When life gives you lemons in 2008 - turn it into lemonade, then mix it with vodka.

~ Unknown


Leaving You With a Smile


A Woman's Week at the Gym

You may have seen this before, but it's SO funny, I have to run it every once in a while ... jl


Dear Diary,

For my birthday this year, my daughter (the dear) purchased a week of personal training at the local health club for me.

Although I'm still in great shape since being a high school football cheerleader 43 years ago, I decided it would be a good idea to go ahead and give it a try.

I called the club and made my reservations with a personal trainer named Belinda, who identified herself as a 26-year-old aerobics instructor and model for athletic clothing and swim wear.

My daughter seemed pleased with my enthusiasm to get started!

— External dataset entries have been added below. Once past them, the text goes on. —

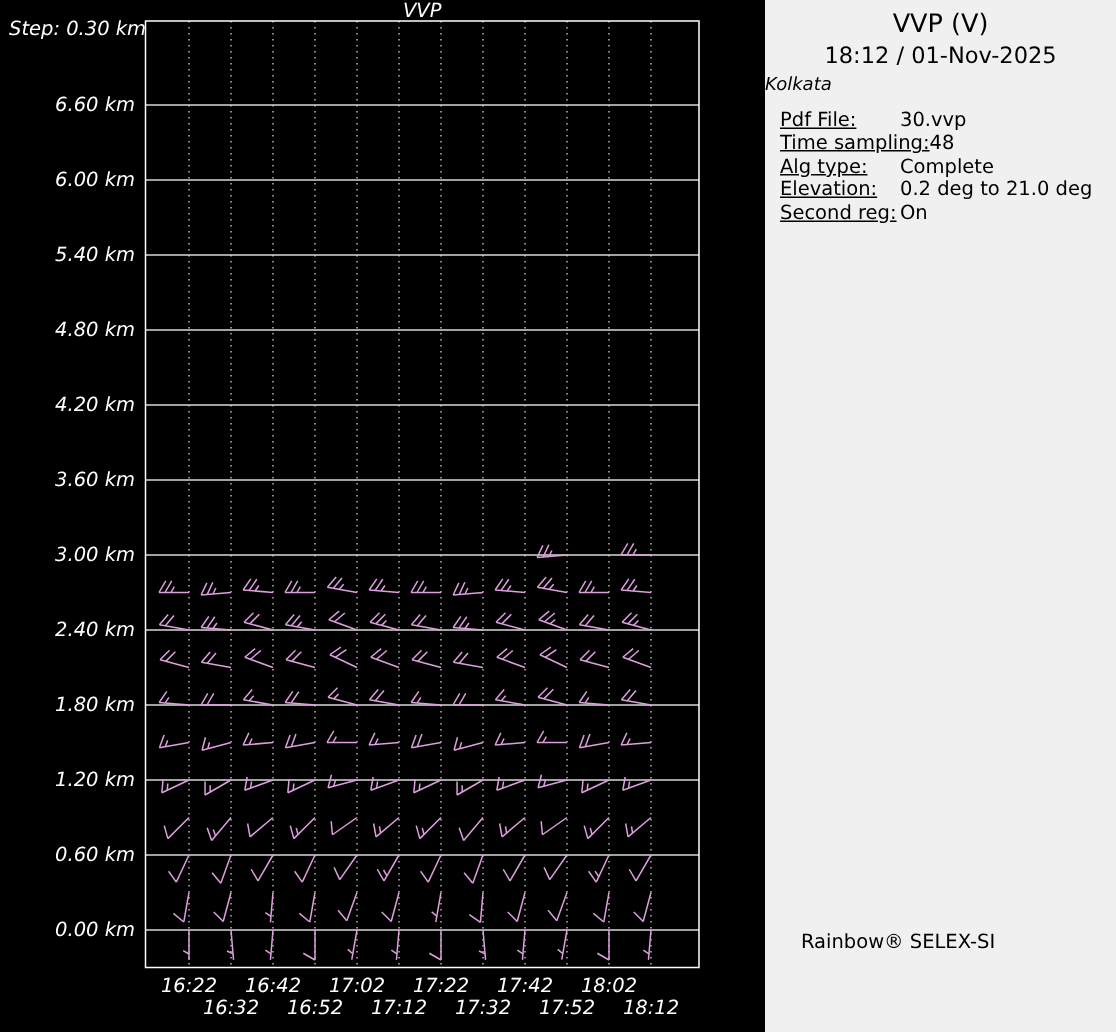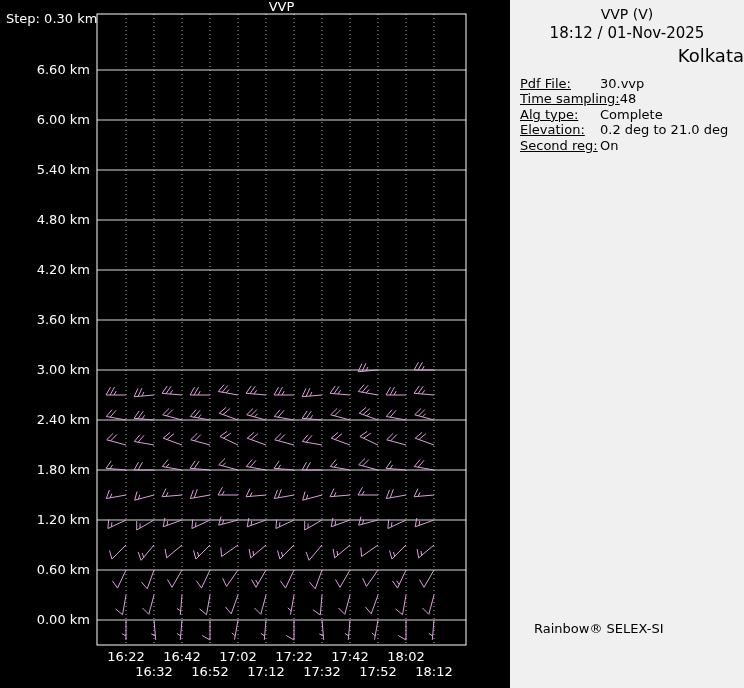--- a/index.html
+++ b/index.html
@@ -1,29 +1,29 @@
 <!DOCTYPE html>
 <html><head>
 <meta charset="utf-8">
 <style>
   html,body{margin:0;padding:0;}
   body{
     width:744px;height:688px;position:relative;overflow:hidden;
     background:#000;font-family:"DejaVu Sans",sans-serif;
   }
-  .plot-area{position:absolute;left:0;top:0;width:510px;height:688px;background:#000;}
+  .plot-area{position:absolute;left:0;top:0;width:510px;height:688px;background:#000;font-style:italic;}
   #plot-svg{display:block;width:510px;height:688px;}
   #plot-svg text{font-family:"DejaVu Sans",sans-serif;}
   .panel{
     position:absolute;right:0;top:0;width:234px;height:688px;
     background:#f0f0f0;color:#000;
   }
-  .p-title{text-align:center;margin-top:6px;font-size:14px;}
+  .p-title{text-align:center;margin-top:6px;font-size:17px;}
   .p-dt{text-align:center;margin-top:2px;font-size:15px;}
-  .p-loc{text-align:right;margin-top:3px;font-size:18px;}
+  .p-loc{text-align:left;margin-top:3px;font-size:12px;font-style:italic;}
   .p-info{margin:10px 4px 0 10px;font-size:13px;line-height:15.4px;}
   .p-info .row{white-space:nowrap;}
   .lbl{display:inline-block;min-width:80px;text-decoration:underline;}
   .brand{position:absolute;left:10px;bottom:52px;font-size:13px;margin-left:14px;}
 </style>
 </head>
 <body>
 
 <div class="plot-area">
   <svg id="plot-svg" viewBox="0 0 510 688" xmlns="http://www.w3.org/2000/svg">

The club encouraged me to keep a diary to chart my progress.

________________________________
MONDAY:

Started my day at 6:00 a.m. Tough to get out of bed, but found it was well worth it when I arrived at the health club to find Belinda waiting for me. She is something of a Greek goddess - with blond hair, dancing eyes and a dazzling white smile. Woo Hoo!

Belinda gave me a tour and showed me the machines. I enjoyed watching the skillful way in which she conducted her aerobics class after my workout today. Very inspiring!

Belinda was encouraging as I did my sit-ups, although my gut was already aching from holding it in the whole time she was around. This is going to be a FANTASTIC week!

________________________________
TUESDAY:

I drank a whole pot of coffee, but I finally made it out the door. Belinda made me lie on my back and push a heavy iron bar into the air then she put weights on it! My legs were a little wobbly on the treadmill, but I made the full mile. Belinda's rewarding smile made it all worthwhile. I feel GREAT! It's a whole new life for me.

_______________________________
WEDNESDAY:

The only way I can brush my teeth is by laying the toothbrush on the counter and moving my mouth back and forth over it. I believe I have a hernia in both pectorals. Driving was OK as long as I didn't try to steer or stop. I parked on top of a GEO in the club parking lot.

Belinda was impatient with me, insisting that my screams bothered other club members. Her voice is a little too perky for that early in the morning and when she scolds, she gets this nasally whine that is VERY annoying.

My chest hurt when I got on the treadmill, so Belinda put me on the stair monster. Why the hell would anyone invent a machine to simulate an activity rendered obsolete by elevators? Belinda told me it would help me get in shape and enjoy life. She said some other crap too.

_______________________________
THURSDAY:

Belinda was waiting for me with her vampire-like teeth exposed as her thin, cruel lips were pulled back in a full snarl. I couldn't help being a half an hour late - it took me that long to tie my shoes.

Belinda took me to work out with dumbbells. When she was not looking, I ran and hid in the restroom. She sent another skinny bitch to find me.

Then, as punishment, she put me on the rowing machine -- which I sank.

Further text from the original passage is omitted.